The matter of Johan’s own lack of a passport was resolved when I spontaneously became best friends with the Venezuelan embassy in Mexico City. An official told me that, although the embassy was regrettably lacking in passport-making materials, they could provide Johan with a permit to travel without a passport back to Caracas, so his travel document could be processed there – and they wouldn’t even judge him for the life choices he had made. And off he went.
Meanwhile, Johan’s two Venezuelan companions returned to Ciudad Juárez to once again attempt the crossing into El Paso. They have not been heard from since May 1.
As for the three Colombians who also undertook that same initial US border crossing on April 8, two were briefly detained in Texas and then released with an unintelligible paper from the US Department of Homeland Security informing them that they had “been arrested and placed in removal proceedings”. They were ordered to appear at a later date at a hearing in New York City, 3,500km (2,175 miles) to the northeast.
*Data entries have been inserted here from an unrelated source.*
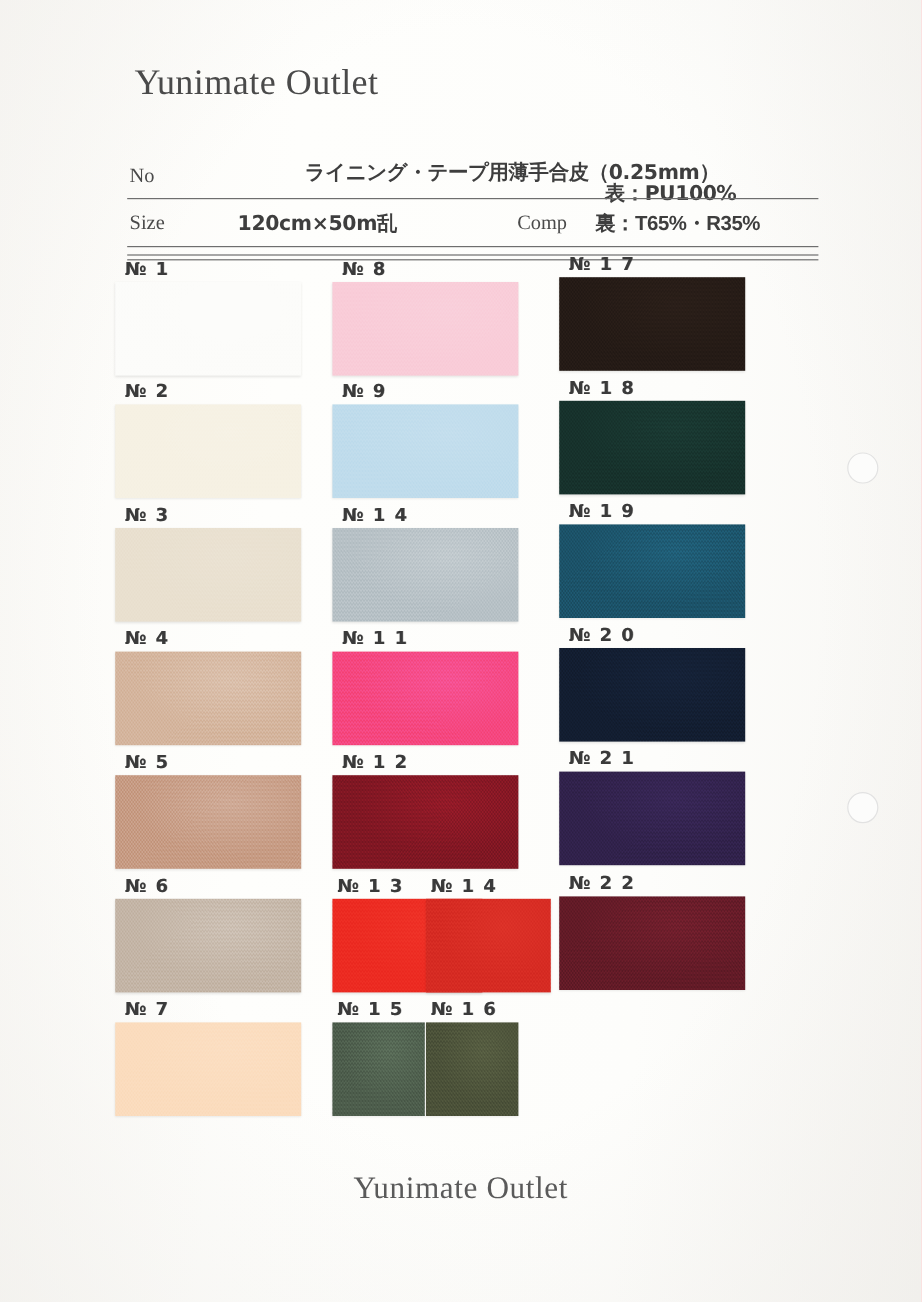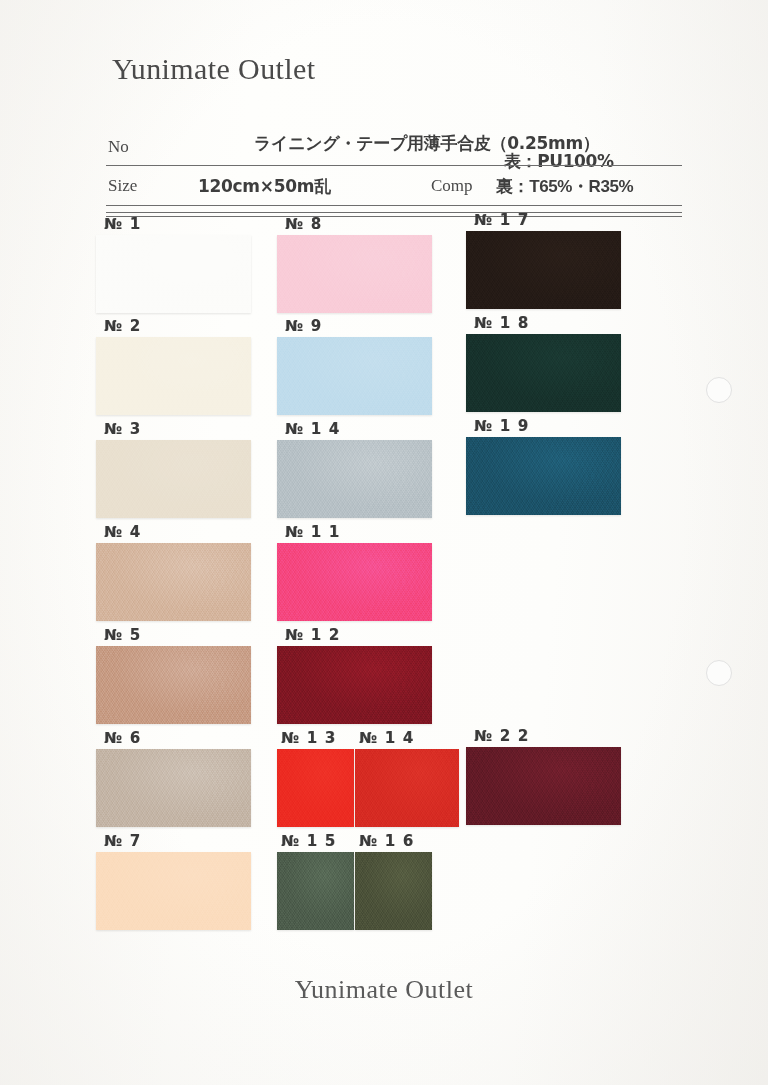--- a/index.html
+++ b/index.html
@@ -307,6 +307,10 @@
         <div class="swatch-chip" title="№ 1 9" style="background: rgb(27, 81, 103);"></div>
         <div class="swatch-label">№ 1 9</div>
       </div>
+      <div class="swatch-cell" style="left: 466px; top: 540px; width: 155px; height: 78px;">
+        <div class="swatch-chip" title="№ 2 0" style="background: rgb(18, 29, 48);"></div>
+        <div class="swatch-label">№ 2 0</div>
+      </div>
       <div class="swatch-cell" style="left: 466px; top: 747px; width: 155px; height: 78px;">
         <div class="swatch-chip" title="№ 2 2" style="background: rgb(97, 26, 38);"></div>
         <div class="swatch-label">№ 2 2</div>

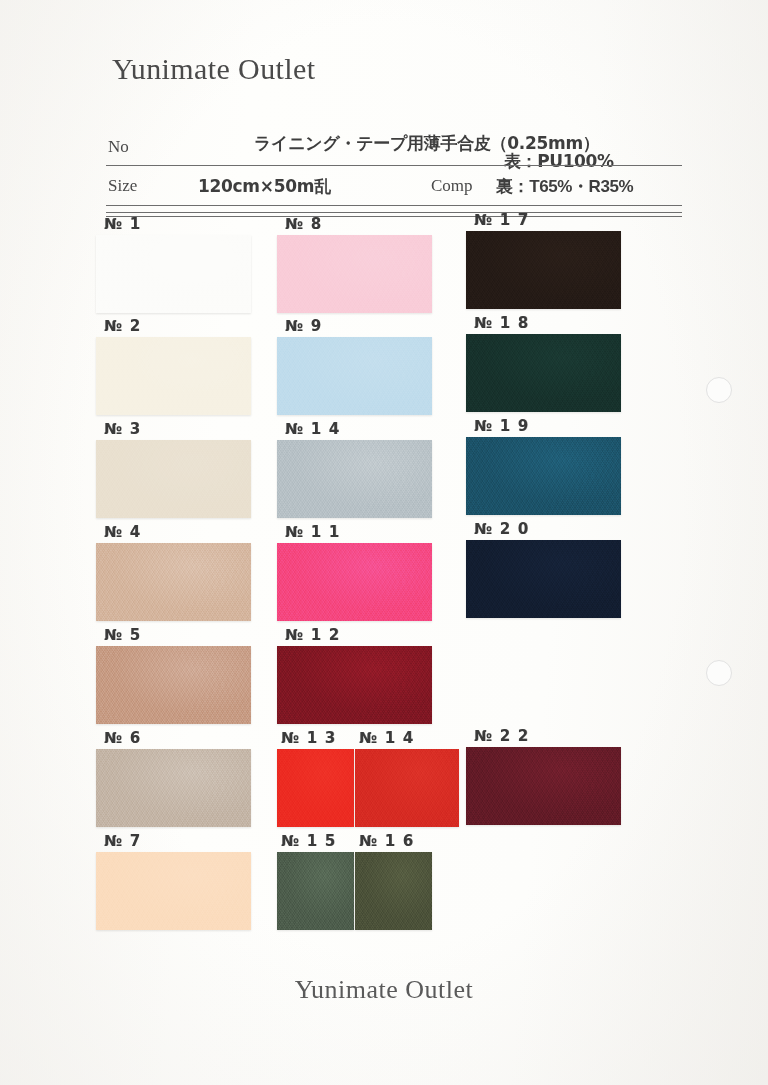--- a/index.html
+++ b/index.html
@@ -311,6 +311,10 @@
         <div class="swatch-chip" title="№ 2 0" style="background: rgb(18, 29, 48);"></div>
         <div class="swatch-label">№ 2 0</div>
       </div>
+      <div class="swatch-cell" style="left: 466px; top: 643px; width: 155px; height: 78px;">
+        <div class="swatch-chip" title="№ 2 1" style="background: rgb(48, 33, 74);"></div>
+        <div class="swatch-label">№ 2 1</div>
+      </div>
       <div class="swatch-cell" style="left: 466px; top: 747px; width: 155px; height: 78px;">
         <div class="swatch-chip" title="№ 2 2" style="background: rgb(97, 26, 38);"></div>
         <div class="swatch-label">№ 2 2</div>

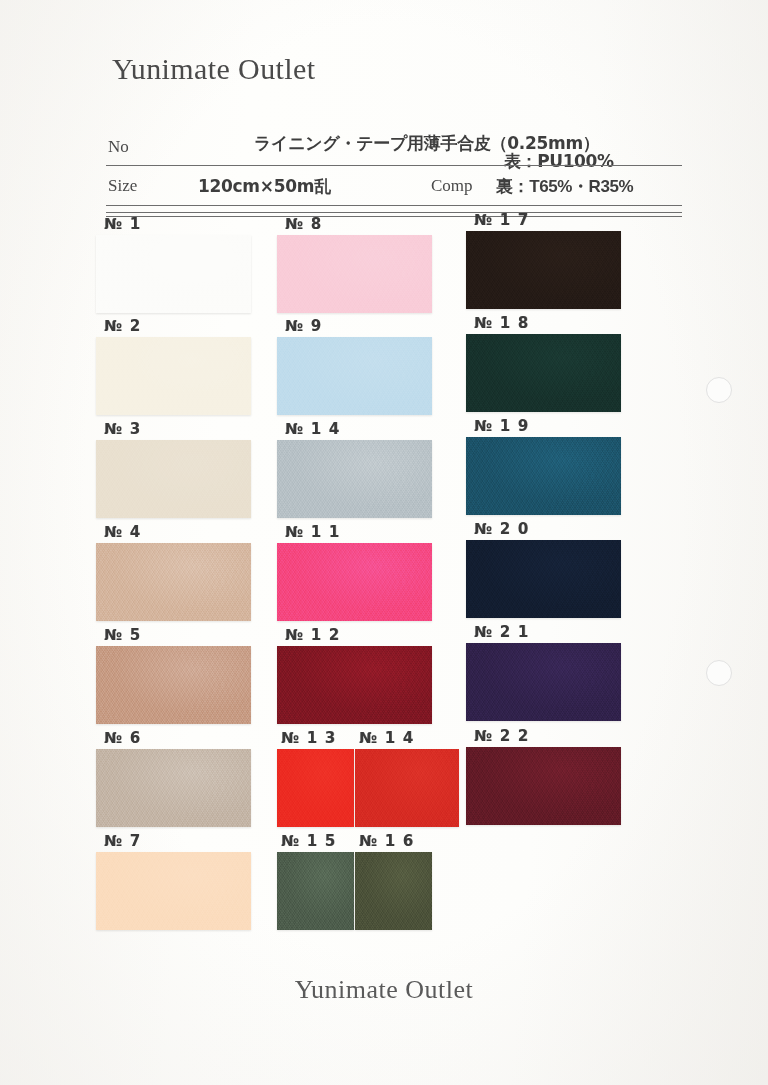--- a/index.html
+++ b/index.html
@@ -279,7 +279,7 @@
         <div class="swatch-chip" title="№ 1 2" style="background: rgb(126, 22, 34);"></div>
         <div class="swatch-label">№ 1 2</div>
       </div>
-      <div class="swatch-cell half" style="left: 277px; top: 749px; width: 77px; height: 78px;">
+      <div class="swatch-cell half" style="left: 277px; top: 749px; width: 77px; height: 78px; padding-left: 48px;">
         <div class="swatch-chip" title="№ 1 3" style="background: rgb(236, 42, 33);"></div>
         <div class="swatch-label">№ 1 3</div>
       </div>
The third Colombian, a 17-year-old named Julián, remains in indefinite detention in Tampa, Florida, where he was transferred from El Paso, a mere 2,800km (1,740 miles) away. Back in Panama, Julián had told me that he wasn’t even sure he was doing the right thing by going north but he felt obligated to try to help his mother financially.
Furthermore, he told me, he was always there to listen if I ever needed to talk.
And while Julián may not be available to listen at the moment, we do need to be talking about the psychological warfare that is presently raging on the US border. The willful arbitrariness, ambiguity and chaos that emanates from the US asylum and migratory apparatus – all of which unfolds against a backdrop of omnipresent danger – does wonders in terms of eroding the morale of the “enemy”, i.e. the impoverished refuge seeker who is often fleeing US-inflicted catastrophe in the first place and whose undocumented labour is in fact vital to the US economy.
The US operates according to the assumption that psychological torment and bodily anguish deter asylum applications and migration, but this could not be further from the truth. After all, you cannot deter desperate folks with nothing to lose – although you can certainly make their trajectories a lot more lethal.
To be sure, the effects of psychological warfare are amplified by the unique reality of the US “border”, which is not confined to a single geographical line but is rather fairly omnipresent – extending from the Darién Gap to Tapachula, Chiapas, Ciudad Juárez and everywhere in between and beyond where refuge seekers are reminded that their lives are, for all intents and purposes, meaningless.
Now, with the expiration on May 11 of the Donald Trump-era Title 42 policy, which enables the US to summarily expel asylum seekers, using the coronavirus pandemic as a pretext, President Joe Biden’s administration has come up with a noble substitute, which kind of amounts to banning the whole concept of asylum altogether.
In support of his new plan, Biden has pledged to deploy 1,500 additional US soldiers to the US border with Mexico, boosting the number of active duty soldiers there to 4,000 – as if there was any doubt that the psychological border war entails a very physical side, too.
And yet sometimes humanity prevails in the face of an utterly dehumanising system. The other day in Caracas, Johan was able to hug his mother for the first time in five years because, before embarking on the hazardous 1.5-month trek to the US, he had worked as a labourer in Colombia and had been unable to scrape together the money for a visit home.
Here’s hoping Julián can one day hug his mother again. But for the time being, he’s just another casualty of the US war on asylum.
The views expressed in this article are the author’s own and do not necessarily reflect Al Jazeera’s editorial stance.